Elle contourna habilement Théo, déboussolée par ce que son corps lui faisait ressentir en apercevant Théo, et ouvrit le réfrigérateur pendant que le jeune homme posait sa doudoune noire en soupirant.

- Je t'avoue que je n'ai pas grand chose, reprit-elle. Des pâtes, de la sauce tomate en tube... Je peux passer à la supérette si tu ve...

- Ne t'en fais pas, la coupa-t-il, ça me va.

Il n'était pas question qu'elle sorte de cette pièce. Il voulait pouvoir la dévorer du regard lorsqu'elle aurait le dos tourné, il voulait pouvoir l'enlacer si l'envie lui prenait ou bien lui sourire si son regard rencontrait le sien. Elle ne pouvait pas s'éloigner de lui, pas maintenant qu'ils étaient de nouveau réunis. Elle acquiesça, ferma le réfrigérateur et sortit du placard du dessus le tube tout neuf ainsi qu'un sachet de pâtes déjà entamé. Lyly pivota sur ses talons et les posa sur le petit meuble noir en bois qui délimitait la cuisine du salon, et releva les yeux vers Théo qui était désormais agenouillé près du lit, en train de trifouiller dans son sac de voyage. Il portait l'un des derniers jeans qu'il avait essayé devant elle et l'une des chemises préférées de Lyly.

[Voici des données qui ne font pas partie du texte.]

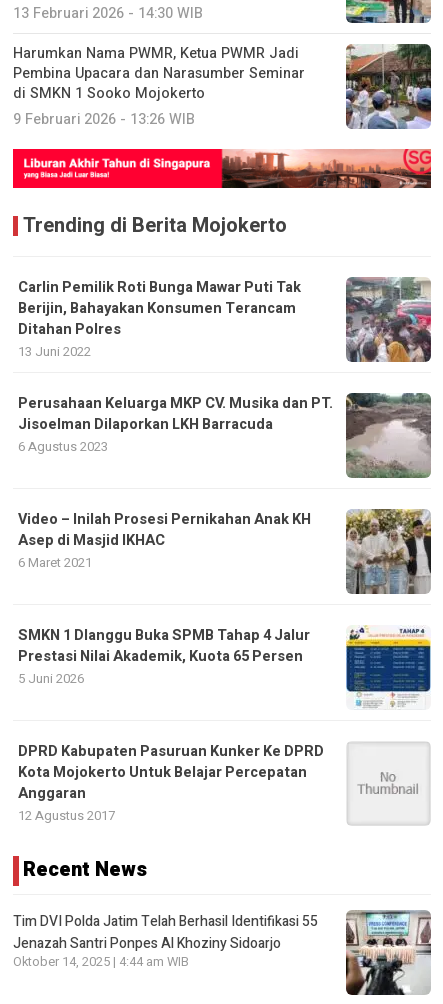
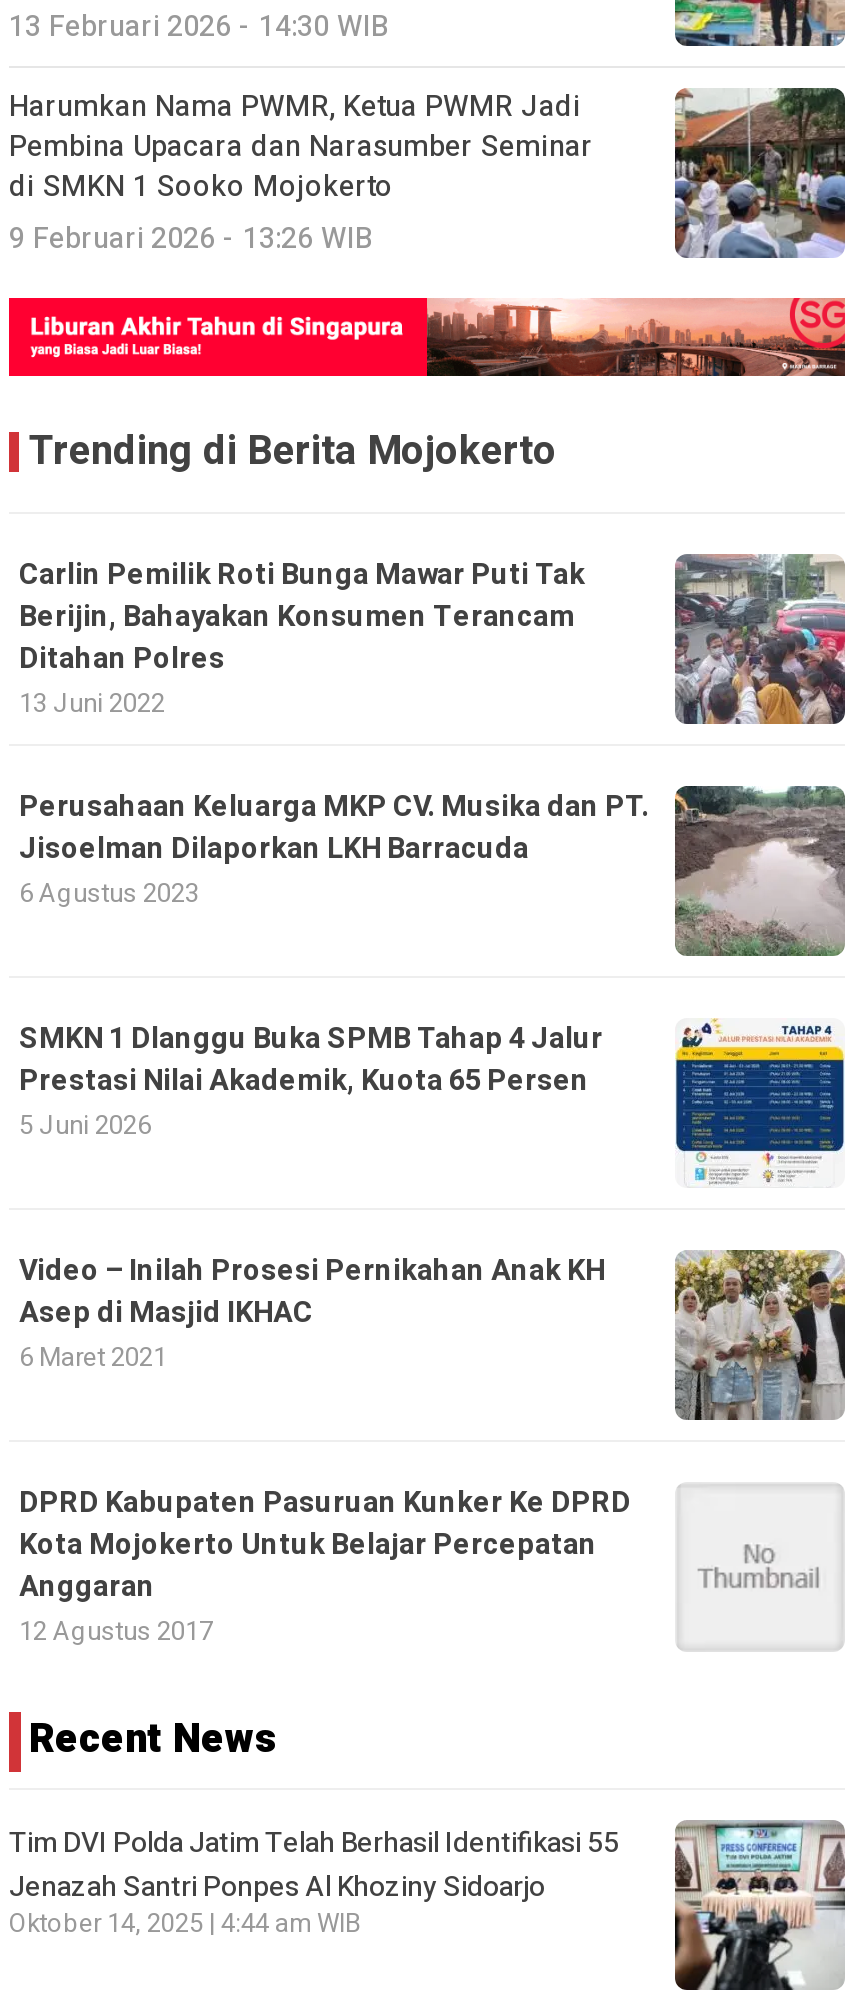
moved down: [image] | Video – Inilah Prosesi Pernikahan Anak KH | Asep di Masjid IKHAC | 6 Maret 2021

moved up: [image] | SMKN 1 Dlanggu Buka SPMB Tahap 4 Jalur | Prestasi Nilai Akademik, Kuota 65 Persen | 5 Juni 2026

Elle resta immobile, les mains autour du tube et ne parvint pas à détacher son regard de Théo, qu'elle percevait de profil. Il était venu ici pour elle. Il avait tout laissé tomber pour la rejoindre. Malgré les gaffes qu'elle accumulait les unes après les autres, il répondait présent. A chaque fois. Après ses agressions, durant ses crises de panique, pendant ses pleurs... Il n'avait jamais cessé d'être à ses côtés, qu'ils aient été en couple ou non.

Lyly baissa les yeux sur son paquet de pâtes ouvert puis sur la peau de ses bras désormais recouverts de frissons. Comment faisait-il pour lui faire un tel effet sans même la regarder ? Elle reporta ses yeux sur le jeune homme et ouvrit aveuglément le tube de sauce tomate. Son cœur débordait d'amour pour lui, elle ne pouvait pas le nier. Elle lâcha le tube sur le meuble et le contourna afin de rejoindre Théo dans le salon, quelques mètres plus loin. Lyly ne pouvait plus le voir loin d'elle. Elle avait besoin de lui. De sentir son corps contre le sien ; de sentir son parfum ; de passer sa main dans sa chevelure. La voyant approcher, Théo eut à peine le temps de se redresser qu'il la vit glisser l'un de ses bras autour de sa nuque. Il vit son regard détailler lentement son visage avant de s'arrêter sur ses lèvres, puis sur ses yeux.

- Tout va bien ? demanda-t-il.

Lyly acquiesça la tête sérieusement.

- Je n'en reviens pas que tu sois venu, avoua-t-elle. Je ne pensais pas te voir aussi rapidement.

- Tu aurais préféré que je vienne plus tard ?

Elle hocha frénétiquement la tête que non, l'attira vers lui et l'enlaça.

Elle sentit les quelques poils de sa barbe lui grattouiller le haut de l'épaule lorsqu'il se pencha pour déposer ses lèvres au creux de sa nuque. Elle frissonna de plus belle et un sourire se figea sur son visage malgré le douleur lancinante que lui procurait son bras.

- Merci d'être venu, marmonna-t-elle en se sentant désormais en sécurité. Merci d'être là.

Et même si les vêtements semblaient une nouvelle fois de trop, elle resta logée silencieusement dans ses bras, reconnaissante qu'il ait fait tout ce chemin pour elle. Pour eux.